Cytokines (G-CSF, GM-CSF, IFN-γ, IL-1β, IL-1rA, IL-2, IL-4, IL-5, IL-6, IL-8, IL-10, IL-12/23 (p40), IL-13, IL-15, MCP-1, MIP-1α, MIP-1β, TGF-α, TNF-α and VEGF) were quantified in EDTA plasma using a 23-plex Milliplex Map Nonhuman Primate Cytokine Magnetic Bead Panel (Merck Millipore, Darmstadt, Germany) and a Bioplex 200 system (Bio-Rad Lab., Marnes-la-Coquette, France) according to the manufacturer’s instructions with the addition of an in-house macaque cytokine control [30]. This control was generated by pooling supernatants of Macaca fascicularis PBMCs stimulated with PMA-ionomycine, concanavalin A or LPS.

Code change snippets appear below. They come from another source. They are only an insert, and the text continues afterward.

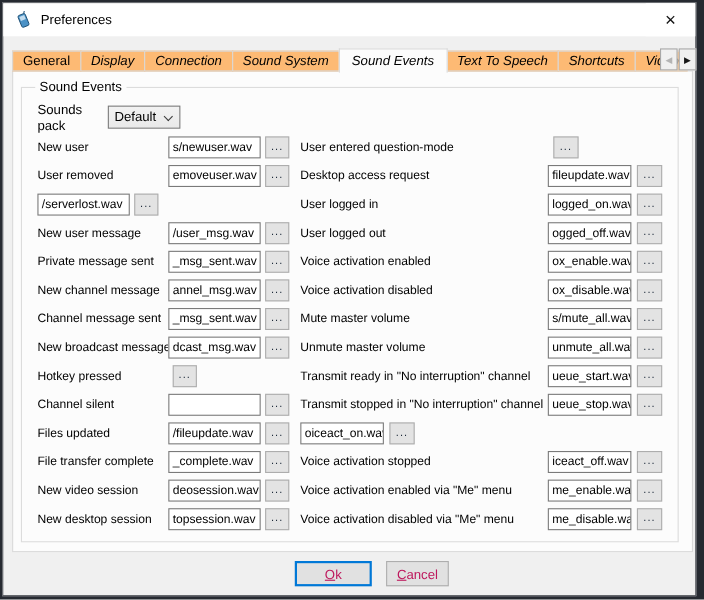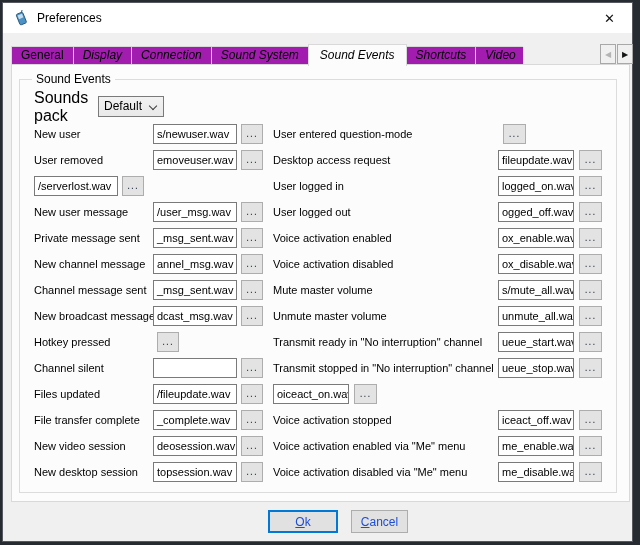"General" .tab { background: #a21caf -> #fdba74 }
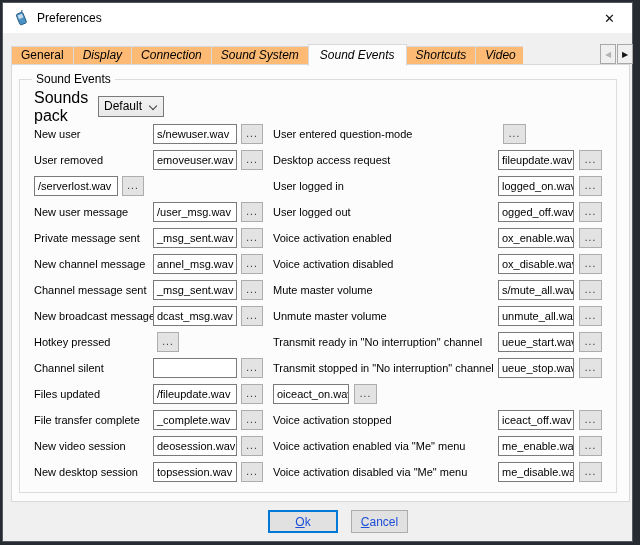"Text To Speech" div.tab { html: none -> <div>Text To Speech</div> }
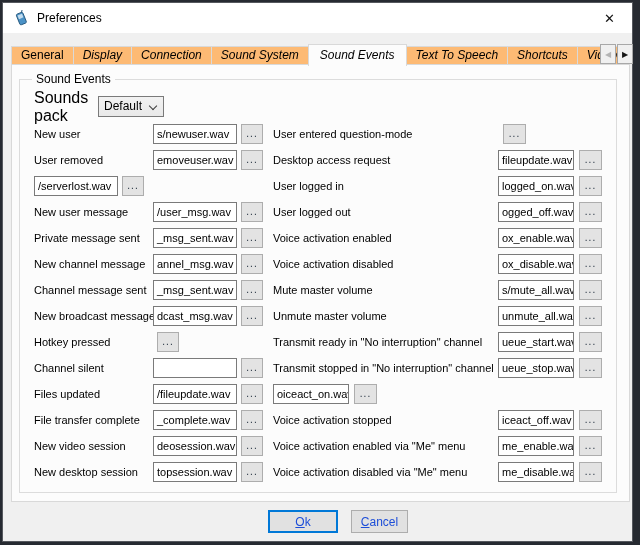"Sounds pack" .sounds-label { font-size: 16px -> 12px }
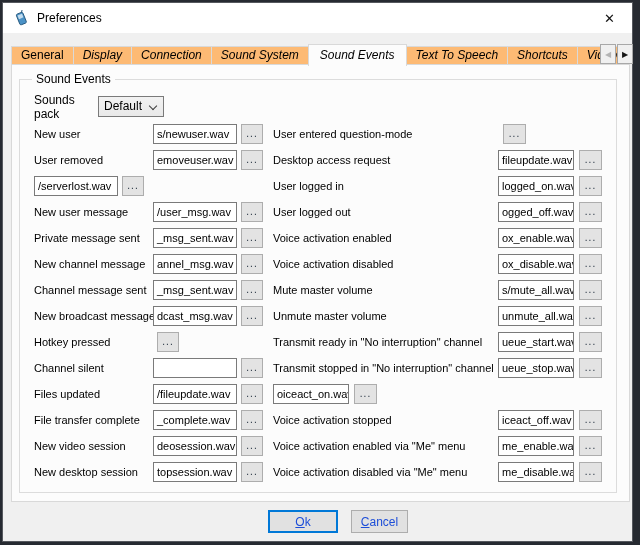"Ok" .btn { color: #1d4ed8 -> #be185d }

ELISA responses of sera to inactivated ZIKV

IgG was detected with an inactivated ZIKV-based ELISA as previously described [31]. Briefly, 96-well plates (Maxisorp, NUNC-ImmunoPlate, Thermo Fischer Scientific, Villebon sur Yvette, France) were coated with inactivated ZIKV (the year 1989 African ZIKV strain ArB41644 [32]) diluted (1:200) in PBS. Anti-ZIKV IgG levels were tested with 100 μL of diluted monkey serum samples (1:500). After the washing steps, the IgG was detected with the secondary antibody horseradish peroxidase-conjugated anti-monkey IgG (1/10 000) (Thermo Fisher Scientific). The optical density (OD) was read at 450 nm, and the final value, the OD ratio (ODr), was obtained by dividing the average OD of duplicate wells from the corresponding blank wells coated with uninfected cell culture supernatant treated under the same conditions of ZIKV production and used as a negative control. The threshold of positivity was fixed to an ODr of 3.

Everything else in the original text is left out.